- INFORMATION SHOWN
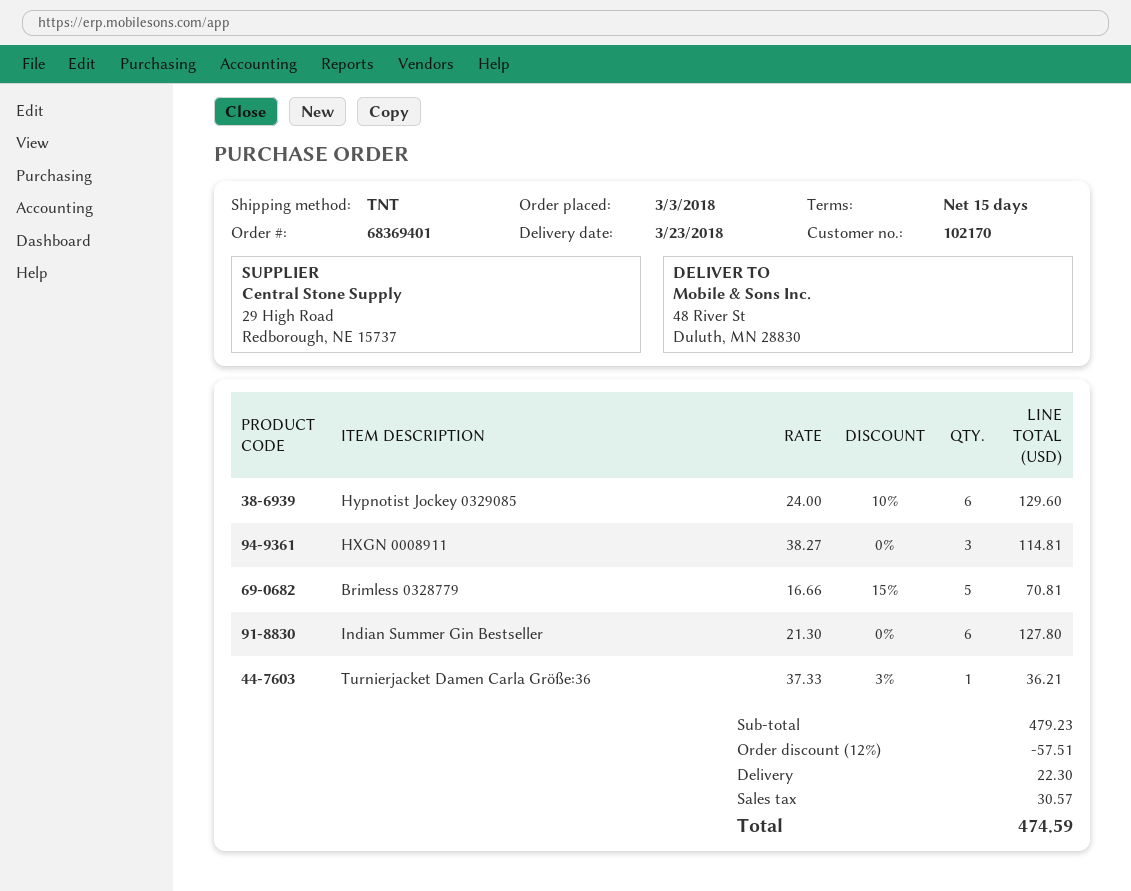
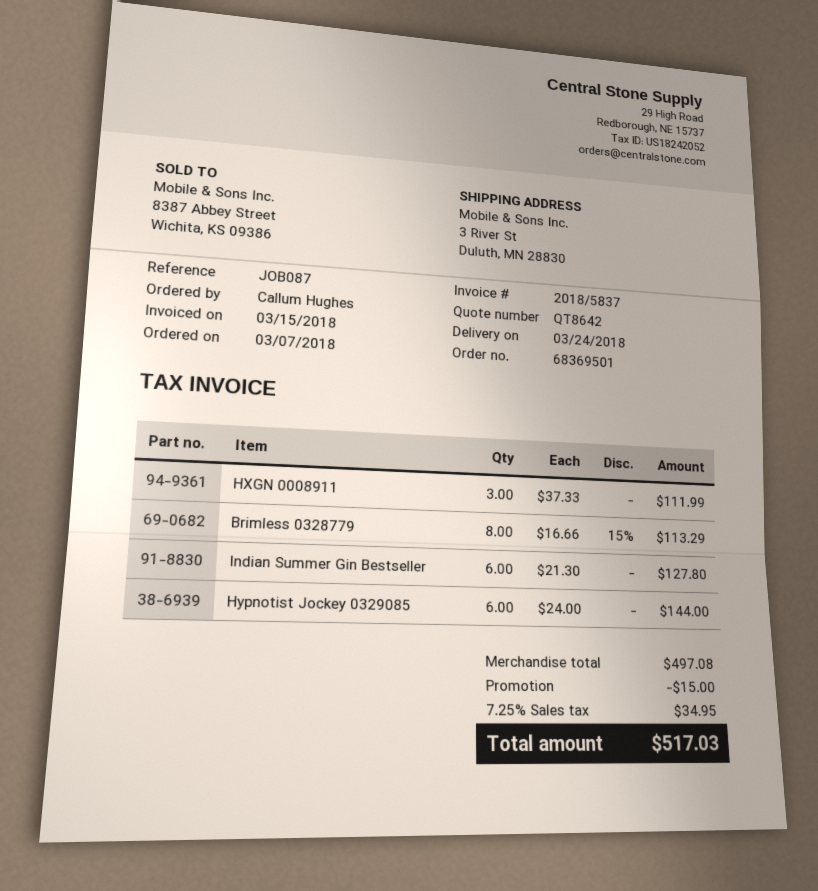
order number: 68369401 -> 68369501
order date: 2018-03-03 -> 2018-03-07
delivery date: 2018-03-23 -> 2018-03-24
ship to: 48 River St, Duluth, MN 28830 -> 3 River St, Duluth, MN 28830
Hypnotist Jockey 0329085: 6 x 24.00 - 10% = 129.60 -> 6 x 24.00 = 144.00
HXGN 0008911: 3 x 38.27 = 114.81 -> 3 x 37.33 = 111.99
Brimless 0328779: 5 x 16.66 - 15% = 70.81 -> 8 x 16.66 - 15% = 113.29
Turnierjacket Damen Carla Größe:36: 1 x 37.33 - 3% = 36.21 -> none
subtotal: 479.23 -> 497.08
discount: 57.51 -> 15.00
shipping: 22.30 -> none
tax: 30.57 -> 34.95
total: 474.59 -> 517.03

---

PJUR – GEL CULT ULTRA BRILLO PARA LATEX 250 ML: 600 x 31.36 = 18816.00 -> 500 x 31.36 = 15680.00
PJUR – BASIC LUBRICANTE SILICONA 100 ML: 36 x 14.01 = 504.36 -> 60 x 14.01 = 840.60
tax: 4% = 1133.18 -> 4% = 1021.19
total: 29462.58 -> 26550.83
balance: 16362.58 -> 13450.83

- ACTIVITY
From the records above, quote only the lines running from the line with "ship to: 48" to the line with "total: 474.59 -> 517.03", both lines included.

- ANSWER TO THE EXERCISE
ship to: 48 River St, Duluth, MN 28830 -> 3 River St, Duluth, MN 28830
Hypnotist Jockey 0329085: 6 x 24.00 - 10% = 129.60 -> 6 x 24.00 = 144.00
HXGN 0008911: 3 x 38.27 = 114.81 -> 3 x 37.33 = 111.99
Brimless 0328779: 5 x 16.66 - 15% = 70.81 -> 8 x 16.66 - 15% = 113.29
Turnierjacket Damen Carla Größe:36: 1 x 37.33 - 3% = 36.21 -> none
subtotal: 479.23 -> 497.08
discount: 57.51 -> 15.00
shipping: 22.30 -> none
tax: 30.57 -> 34.95
total: 474.59 -> 517.03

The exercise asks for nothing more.